U.S. culture and the politics of wilderness
This dissertation is about the philosophical presuppositions of the concept of wilderness, and the idea and practice of wilderness preservation based on this concept. Despite philosophical attempts to dismantle and discard the concept of wilderness, I argue for reconceptualizing the idea of wilderness because it is essential to both wilderness and environmental preservation.
Critics variously argue that the notion of wilderness is fatally flawed. Chiefly they ague that the idea of a "pristine" pre-discovery America is mythical, a product of racist conjecture in which Native Americans were little different from the animals of the forest, that is, uncivilized nomadic beings incapable of shaping the land as white men did. Several notable scholars argue that such flaws in the notion of wilderness are intractable; hence, the concept should be replaced. I seek to rehabilitate the notion of wilderness in a way that will allow it to do useful work in environmental thought and action.
Although considerable research has been done on the nineteenth and twentieth century literary and philosophical antecedents of the idea of wilderness, the legal antecedents in that period remain largely unexamined. Hence, I offer a philosophical analysis of Chief Justice John Marshall's opinion in the case of Johnson v.
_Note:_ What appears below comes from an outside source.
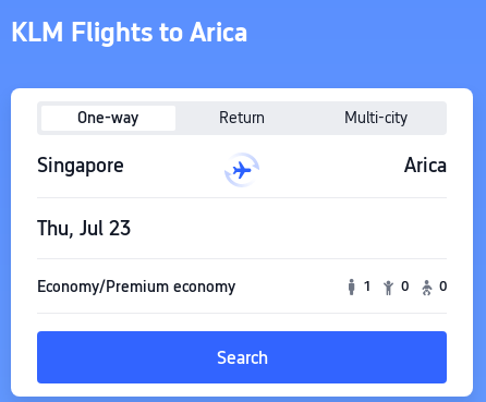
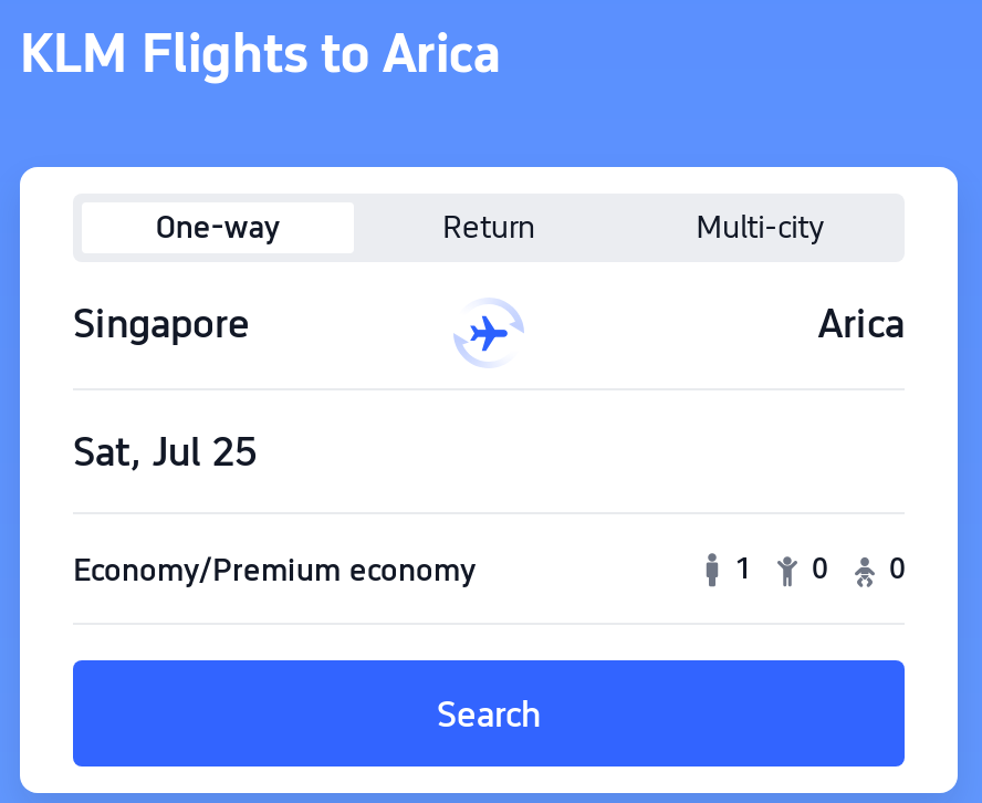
[37,217,131,240] Thu, Jul 23 -> [73,428,257,474] Sat, Jul 25

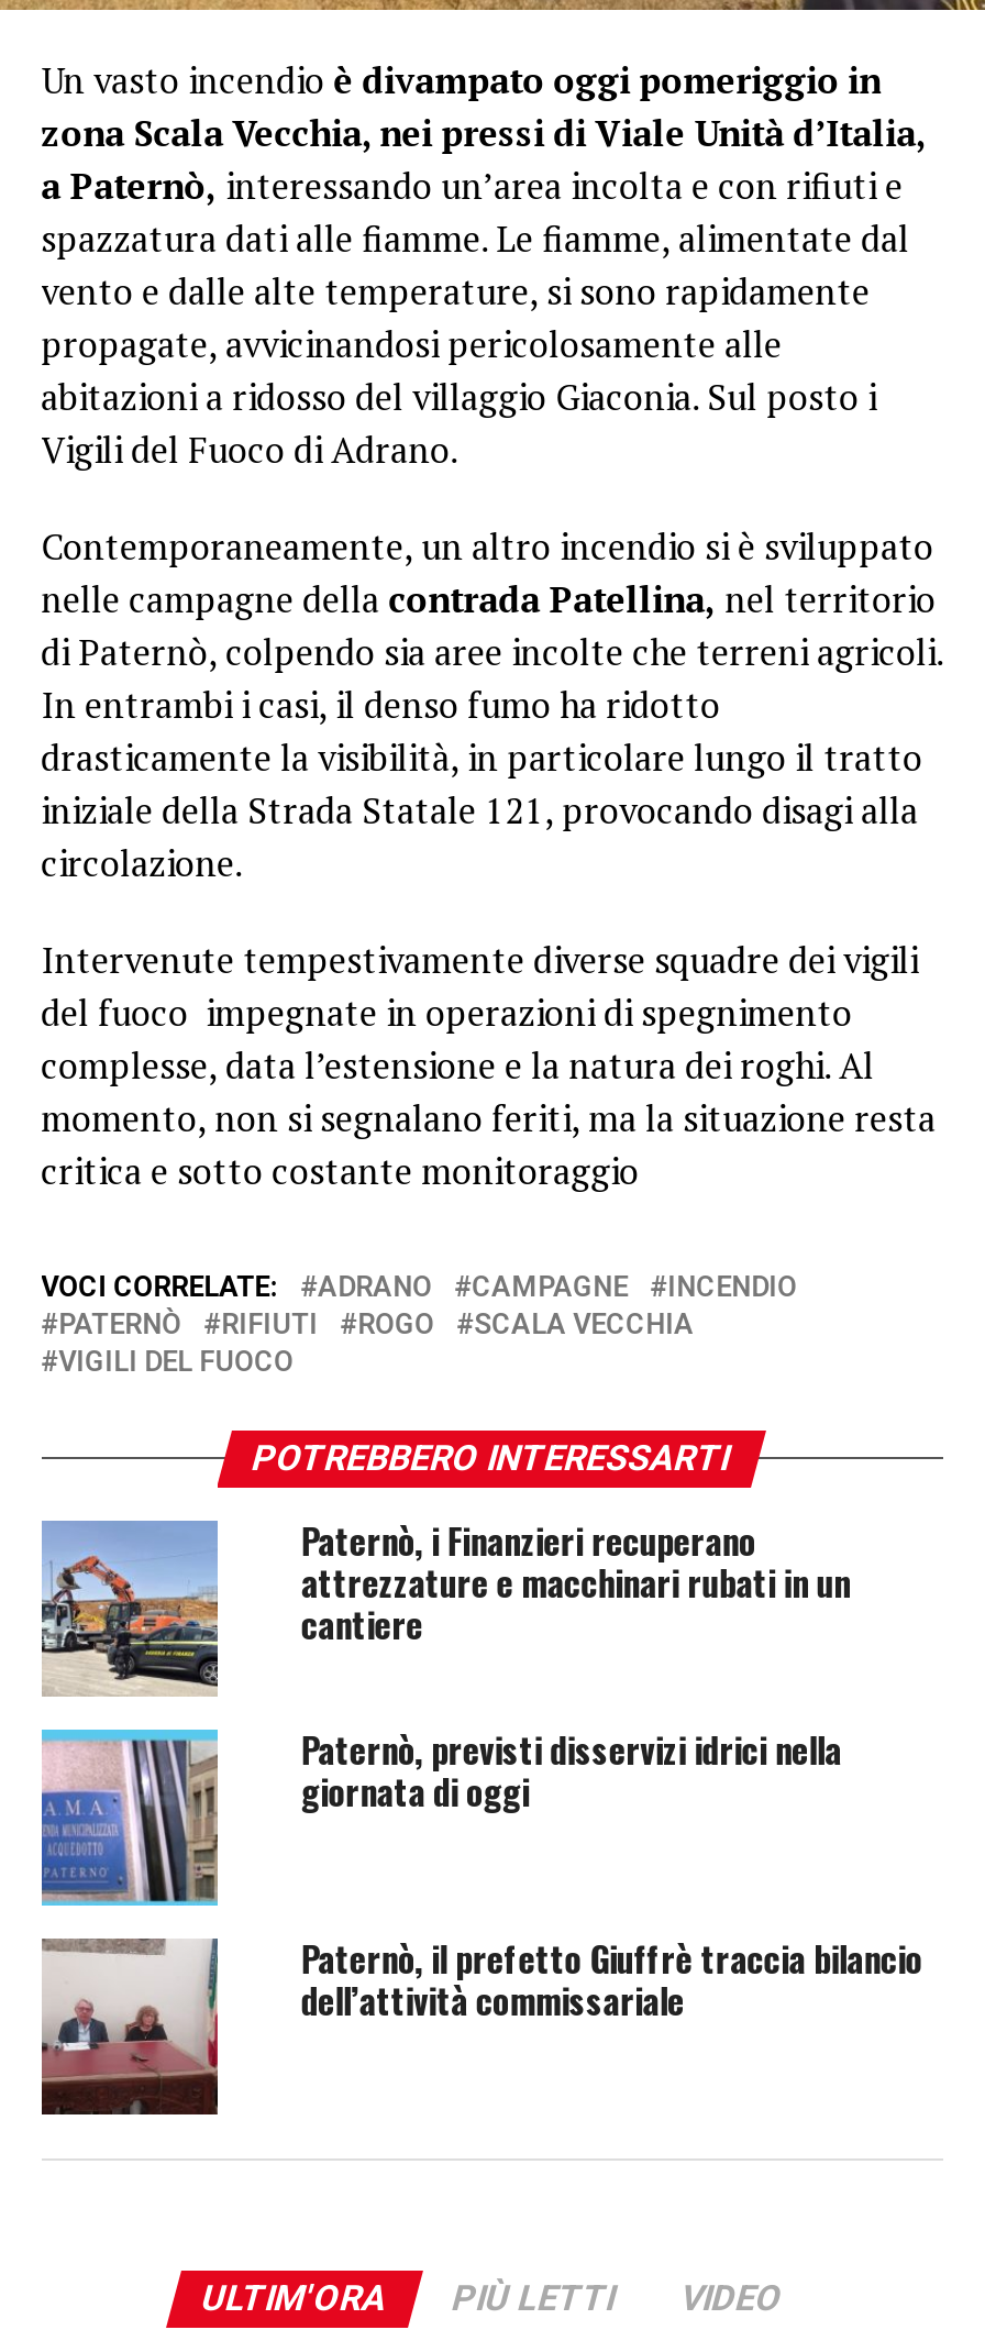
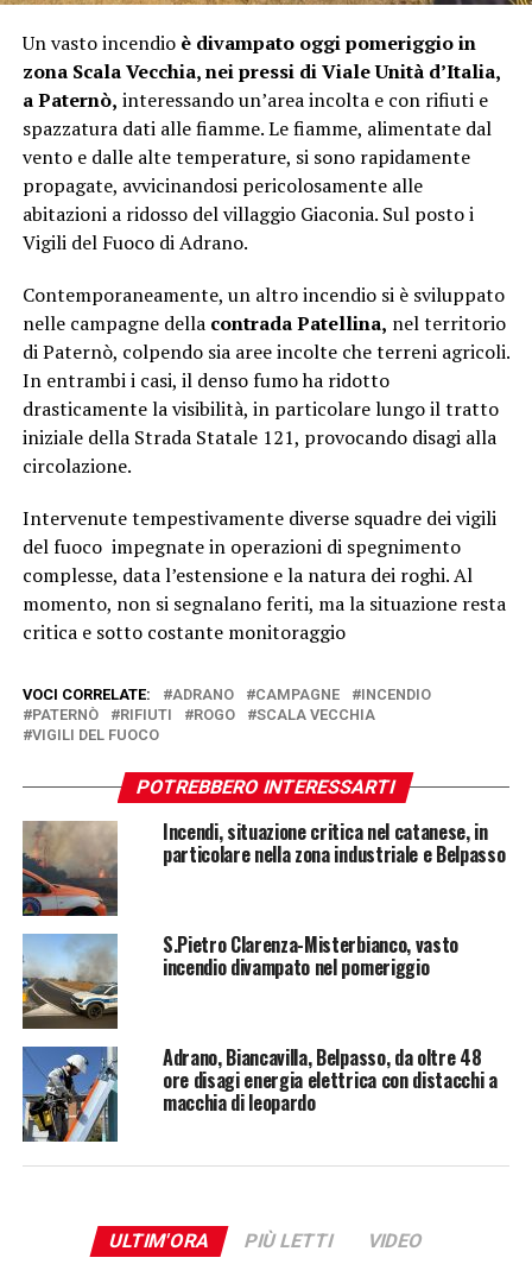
[40,1513,850,1698] [image] | Paternò, i Finanzieri recuperano | attrezzature e macchinari rubati in un | cantiere -> [21,817,505,917] [image] | Incendi, situazione critica nel catanese, in | particolare nella zona industriale e Belpasso
[40,1722,842,1907] [image] | Paternò, previsti disservizi idrici nella | giornata di oggi -> [21,930,458,1030] [image] | S.Pietro Clarenza-Misterbianco, vasto | incendio divampato nel pomeriggio
[40,1931,922,2118] [image] | Paternò, il prefetto Giuffrè traccia bilancio | dell’attività commissariale -> [21,1043,497,1143] [image] | Adrano, Biancavilla, Belpasso, da oltre 48 | ore disagi energia elettrica con distacchi a | macchia di leopardo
M'Intosh (1823) where the concept of wilderness finds its first legal articulation. Then I follow the chain of law to a 1955 Supreme Court decision, Tee-Hit-Ton Indians v. United States. Here, Marshall's 1823 conception of wilderness is used as precedent tor the taking of "wilderness" Alaskan land that arguably belonged to Native Americans. From this exploration, I seek to answer the questions of what are and what should be the legal and socio-political concepts that inform the concept of wilderness and how might we reshape the concept of wilderness in a way that will rid it of its flaws while allowing it to do philosophical work.